The riddles have fun names (like Fish School, Grapes of Math, Win-Doze, and For the Birds). My favorite riddles were Ant Attack and It's a Jungle Out There.

The left hand page contains a colorful computer illustration provided by Harry Briggs. These are large and appropriately ambiguous to hide the patterns a little. Color and shape are especially used well to complicate the counting problem. On the right hand page is a riddle, containing a clue at the end. "To help you find the right amount/Group by fives before you count" is one such clue. At the back of the book are the solutions to each riddle.

Pattern recognition riddles help you to see squares and rectangles within more complex designs. You are also encouraged to see diamonds as being squares rotated by 45 degrees. Many times a pattern is repeated, and that becomes the basis of multiplication.

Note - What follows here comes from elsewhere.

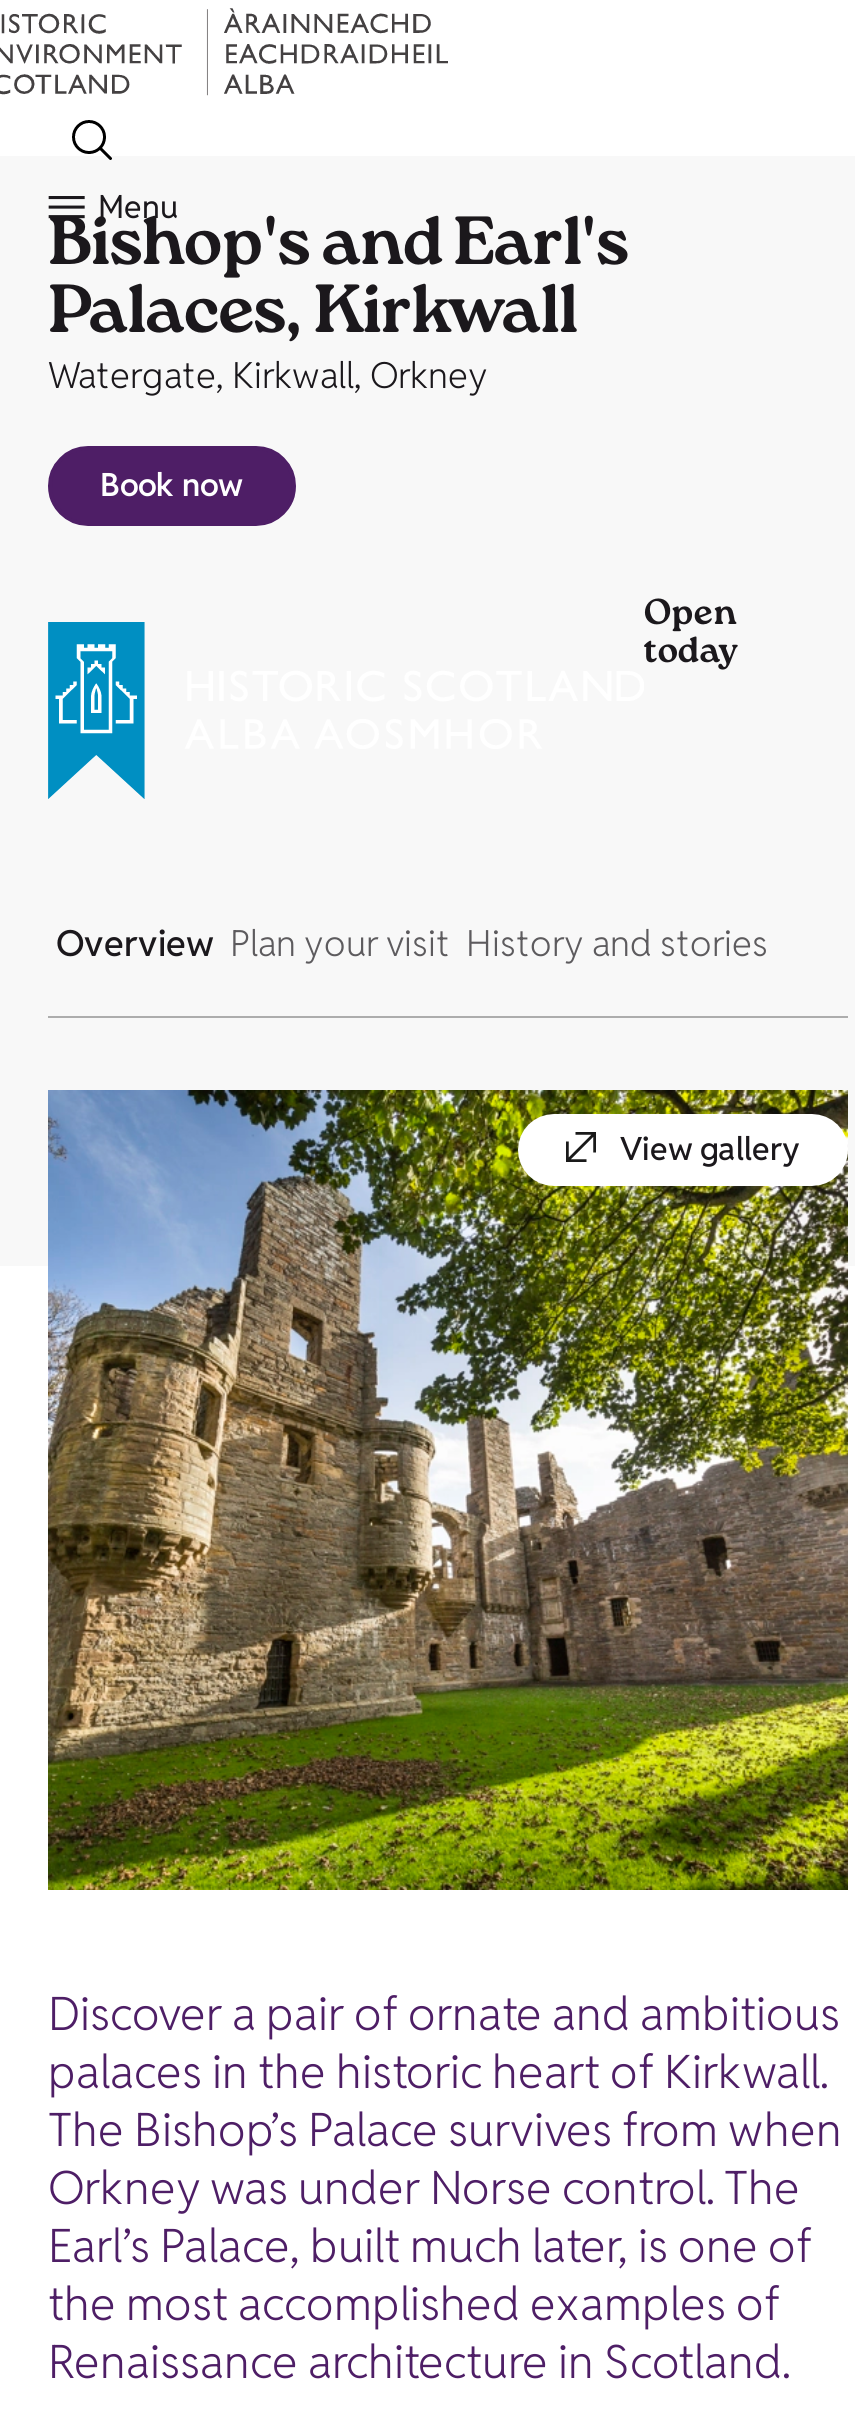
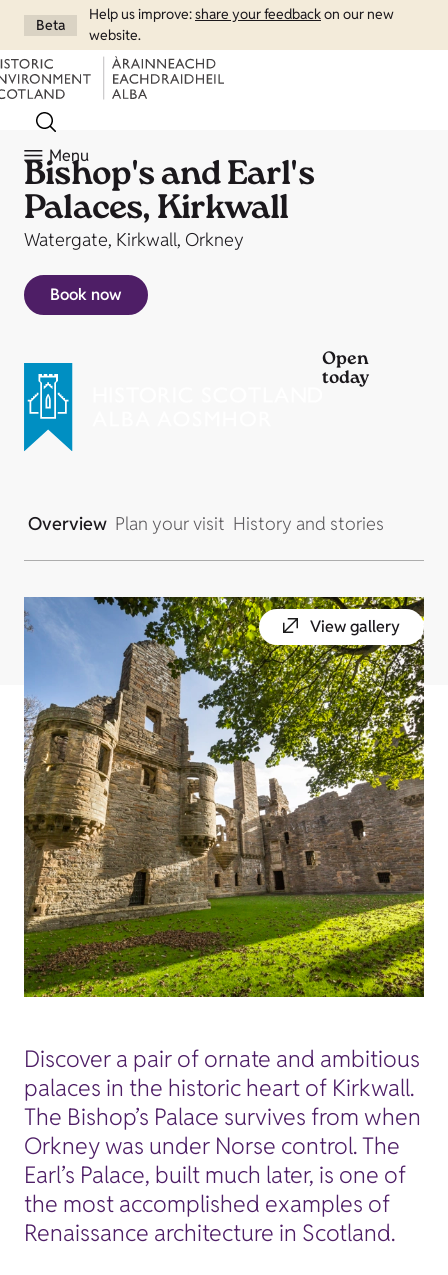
+ Beta

+ Help us improve: share your feedbackon our new
+ website.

Grouping encourages you to add common sums. An example would be sets of (8 + 3) + (6 + 5) + (4 + 7) = 33. By seeing that you can add to common subnumbers, you quickly find three elevens and then multiply by 3 in your head.

The two-step riddles have you determine what the total universe is (usually by multiplying) and then subtracting the exceptions to get the subset. One example has a building with regular intervals of windows, some lit and some not. How many are lit?

Most people never get to do the fun part of math, which is thinking up new and better ways to do things that build on imagination. By allowing your child to see the potential playfulness of what mathematicians do, this book will help create a better sense of what math is all about and that it can be fun.

After you have had a good time with the book, I suggest that you and your child create new puzzles for each other.

Build new knowledge from repeated patterns, wherever you find them!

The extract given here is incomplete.